EXERCISE DESCRIPTION: An exact reproduction of the entries is needed. Keep all pictures out of it.

[[ SUPPLIED MATERIAL open ]]

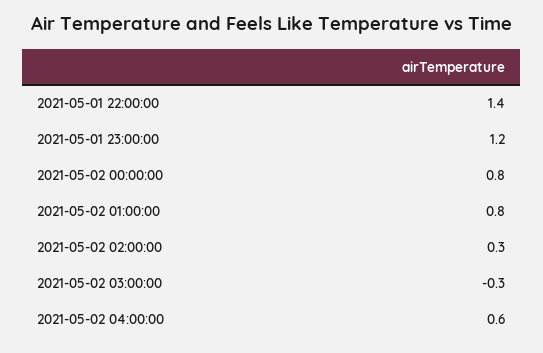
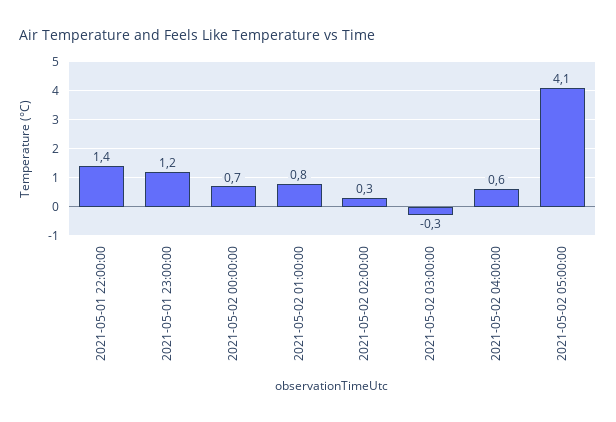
2021-05-02 00:00:00: 0.8 -> 0.7
2021-05-02 05:00:00: none -> 4.1

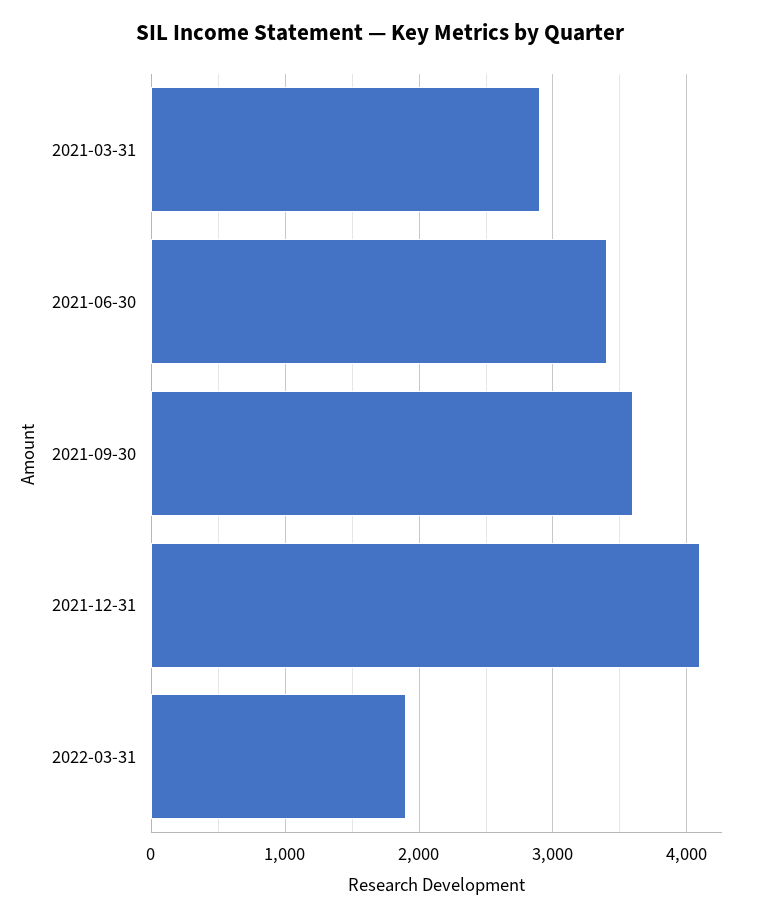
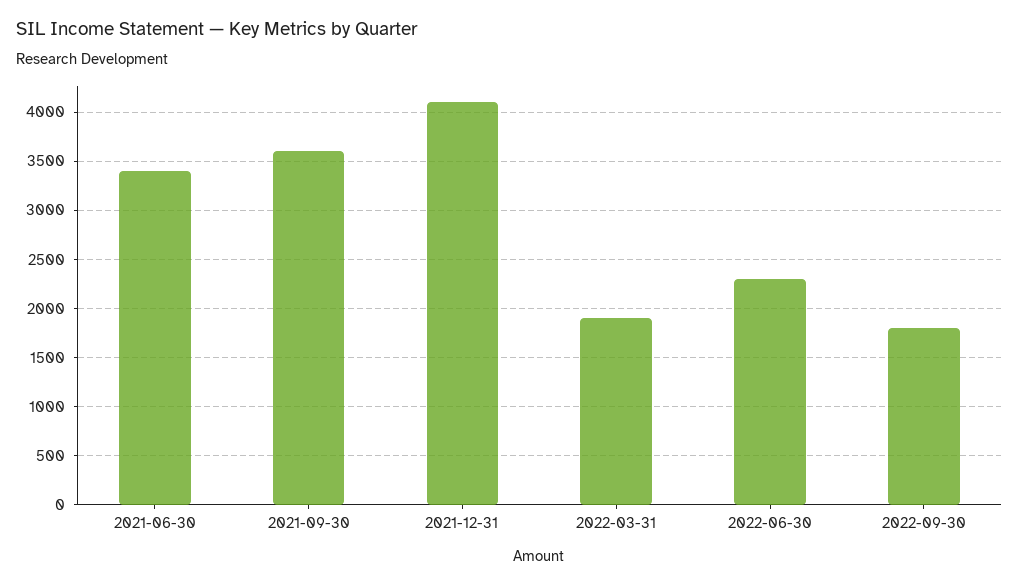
2021-03-31: 2900 -> none
2022-06-30: none -> 2300
2022-09-30: none -> 1800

[[ SUPPLIED MATERIAL closed ]]

ANSWER SECTION:
2021-05-02 00:00:00: 0.8 -> 0.7
2021-05-02 05:00:00: none -> 4.1

2021-03-31: 2900 -> none
2022-06-30: none -> 2300
2022-09-30: none -> 1800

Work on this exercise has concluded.